Colonoscopy procedure

All colonoscopy procedures were conducted to investigate the whole colon and rectum using video colonoscopes with the functions of narrow-band imaging and magnification (CF-HQ290ZI, PCF-Q260AZI; Olympus, Tokyo, Japan). A total of 25 highly experienced endoscopists who were board certified by the Japanese Gastrointestinal Endoscopy Society participated in the study and performed colonoscopy procedures. Polyethylene glycol or magnesium citrate solution was administered in the morning of the day of the procedure for bowel preparation. Colonoscopy was performed after nurses confirmed adequate bowel preparation.

Calculation of the risk score

The 8-point risk score was calculated in this study. The score was calculated based on the following factors: sex (male: 1 point, female: 0), age (40–49 years: 0, 50–59 years: 2, 60–69 years: 3, and ≥70 years: 3.5), CRC family history (presence of ≥2 first-degree relatives with CRC: 2, others: 0), body mass index (kg/m2) (≤22.5: 0, >22.5: 0.5), and smoking history (≤18.5 pack-years: 0, >18.5: 1) (15,18). This score categorizes screened participants into 3 subgroups, i.e., the low-risk (<3 points), moderate-risk (≥3 to <5 points), and high-risk (≥5 points) groups.

Assessment of the diagnostic performance of FIT and risk score

The diagnostic performance of the FIT and 8-point risk score was evaluated using the colonoscopy results as a reference. The sensitivity, specificity, positive predictive value, and negative predictive value for ACN and the sensitivities for CRC, advanced adenoma, and right- and left-sided ACN were assessed. The specificity for all adenomatous lesions, including nonadvanced adenomas, was examined because ACN-negative cases included nonadvanced adenoma cases that might benefit from colonoscopy and polypectomy in CRC prevention (20,21). ACN comprised CRC (with invasion beyond the muscularis mucosa) and advanced adenoma (an adenoma with a diameter ≥10 mm, high-grade dysplasia, or prominent villous component), and its final diagnosis was confirmed pathologically (22,23). Right- and left-sided ACNs were defined as those located in the proximal colon (the cecum and ascending and transverse colon) and distal colon (the descending and sigmoid colon and rectum), respectively. The diagnostic accuracy of 4 noninvasive screening methods using the FIT and the 8-point risk score was evaluated.

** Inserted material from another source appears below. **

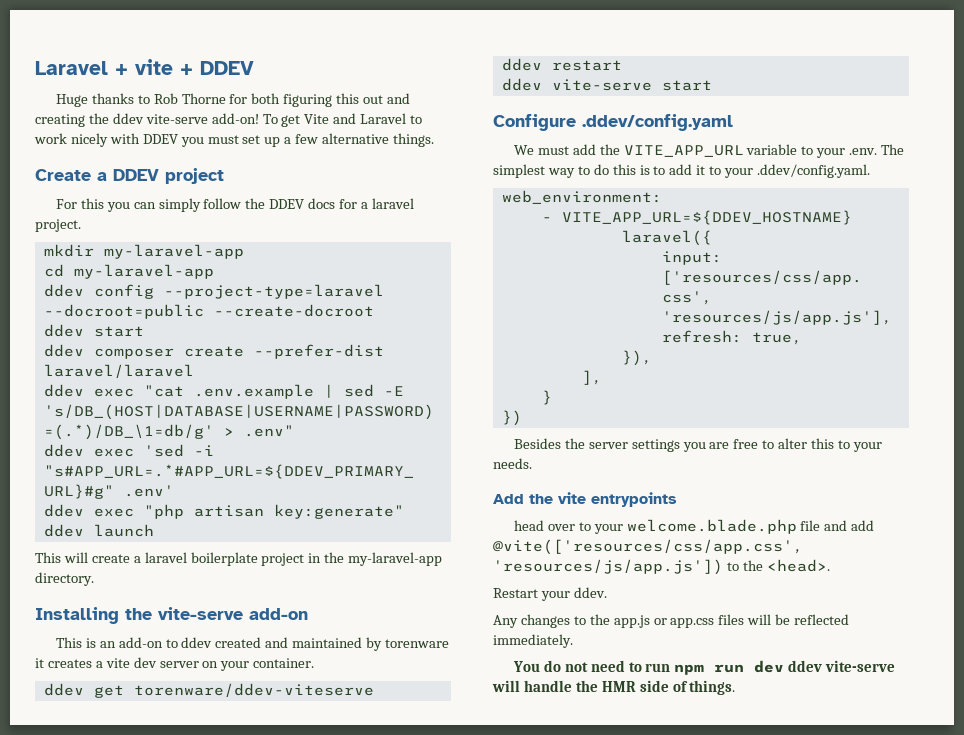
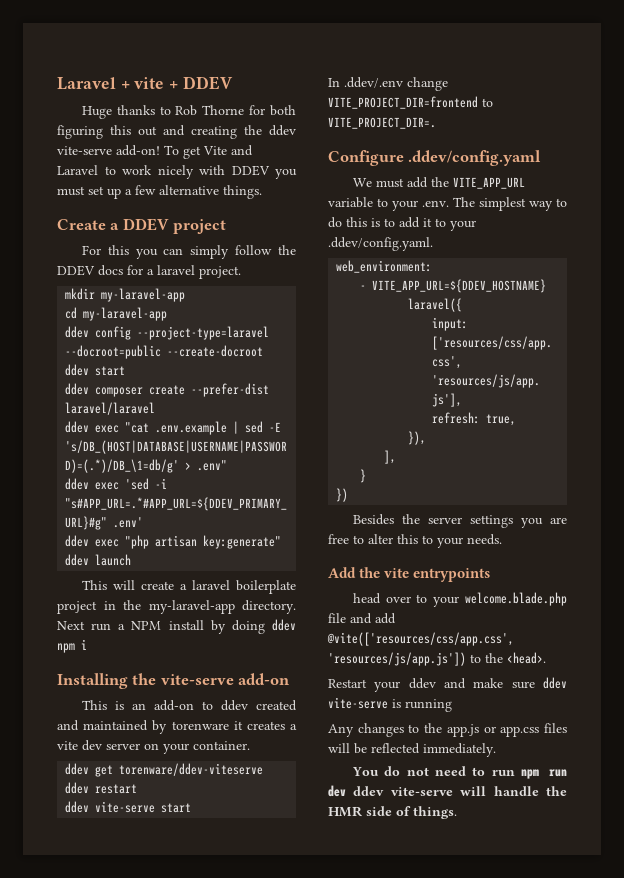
(94, 579) none -> [57,619,296,634] [57,639,87,653] Next run a NPM install by doing ddev npm i
(712, 85) none -> [328,77,448,91] [328,96,493,109] [328,117,436,129] // In .ddev/.env change VITE_PROJECT_DIR=frontend to VITE_PROJECT_DIR=.
[573,587,607,598] ddev. -> [408,677,567,689] [328,697,452,712] ddev and make sure ddev vite-serve is running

First, the 1-day FIT alone (results of the FIT on the first day) with the different cutoff levels of 50–200 ng Hb/mL. Second, the 2-day FIT alone with the different cutoff levels of 50–200 ng Hb/mL. Third, the 8-point risk score alone. Fourth, combination of the 8-point risk score and FIT. This combination is a method in which the FIT is offered to individuals with risk scores lower than the cutoff point, and colonoscopy is offered to those with higher risk scores and those with positive FIT after lower risk scores (Figure 1) (14).
Figure 1.

Screening method with combined use of the 8-point risk score and the FIT. FIT, fecal immunochemical test.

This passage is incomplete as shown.